A character string to specify the type of deterministic annealing approach to use

  • 'none': does not employ a deterministic annealing approach (default)

  • 'cooling': employes a traditional deterministic annealing approach where temperature decreases

  • 'heating': employes a deterministic anti-annealing approach where temperature increases

  • 'hybrid': employes a combination of the 'cooling' and 'heating' approach

seed

(optional) An integer value to specify the seed for reproducibility.

control

A list of control parameters. See 'Details'.

Details

If an unsymmetric adjacency matrix A is supplied for model %in% c('NDH', 'RS') the user will be asked if they would like to proceed with converting A to a symmetric matrix (i.e., A <- 1.0 * ( (A + t(A)) > 0.0 )).

control:

The control argument is a named list that the user can supply containing the following components:

verbose

A logical; if TRUE causes additional information to be printed out about the progress of the EM algorithm (default is FALSE).

max_its

An integer specifying the maximum number of iterations for the EM algorithm (default is 1e3).

min_its

An integer specifying the minimum number of iterations for the EM algorithm (default is 10).

priors

A list of prior hyperparameters (default is NULL).

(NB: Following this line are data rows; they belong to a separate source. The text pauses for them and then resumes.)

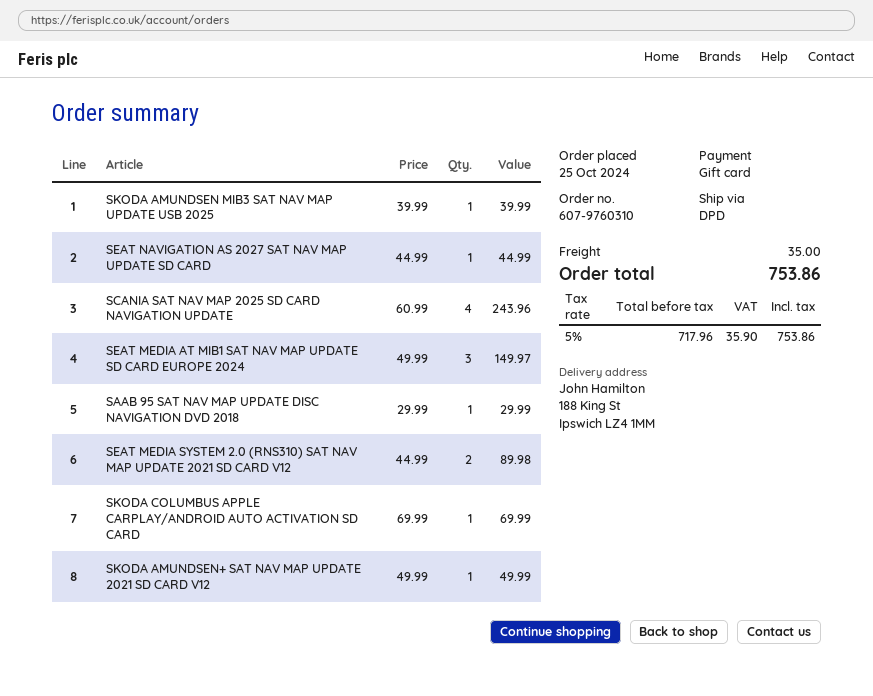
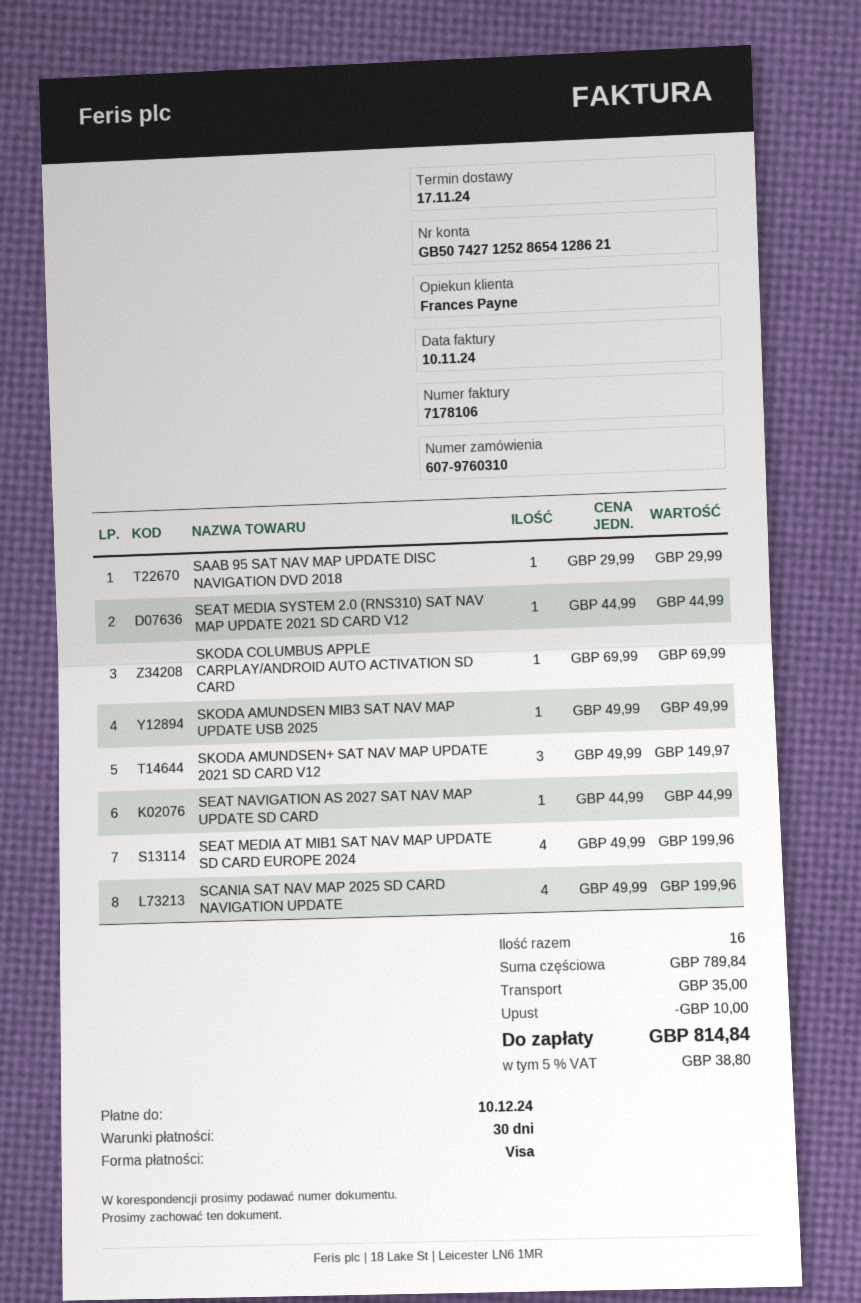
payment method: gift card -> Visa
SKODA AMUNDSEN MIB3 SAT NAV MAP UPDATE USB 2025: 1 x 39.99 = 39.99 -> 1 x 49.99 = 49.99
SCANIA SAT NAV MAP 2025 SD CARD NAVIGATION UPDATE: 4 x 60.99 = 243.96 -> 4 x 49.99 = 199.96
SEAT MEDIA AT MIB1 SAT NAV MAP UPDATE SD CARD EUROPE 2024: 3 x 49.99 = 149.97 -> 4 x 49.99 = 199.96
SEAT MEDIA SYSTEM 2.0 (RNS310) SAT NAV MAP UPDATE 2021 SD CARD V12: 2 x 44.99 = 89.98 -> 1 x 44.99 = 44.99
SKODA AMUNDSEN+ SAT NAV MAP UPDATE 2021 SD CARD V12: 1 x 49.99 = 49.99 -> 3 x 49.99 = 149.97
discount: none -> 10.00
tax: 5% = 35.90 -> 5% = 38.80
total: 753.86 -> 814.84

See specify_priors on how to specify the hyperparameters.

n_interior_knots

(only relevant for model %in% c('RS', 'RSR')) An integer specifying the number of interior knots used in fitting a natural cubic spline for degree heterogeneity models (default is 5).

termination_rule

A character string to specify the termination rule to determine the convergence of the EM algorithm:

  • 'prob_mat': uses change in the absolute difference in \hat{Z} (i.e., the N \times K cluster membership probability matrix) between subsequent iterations (default)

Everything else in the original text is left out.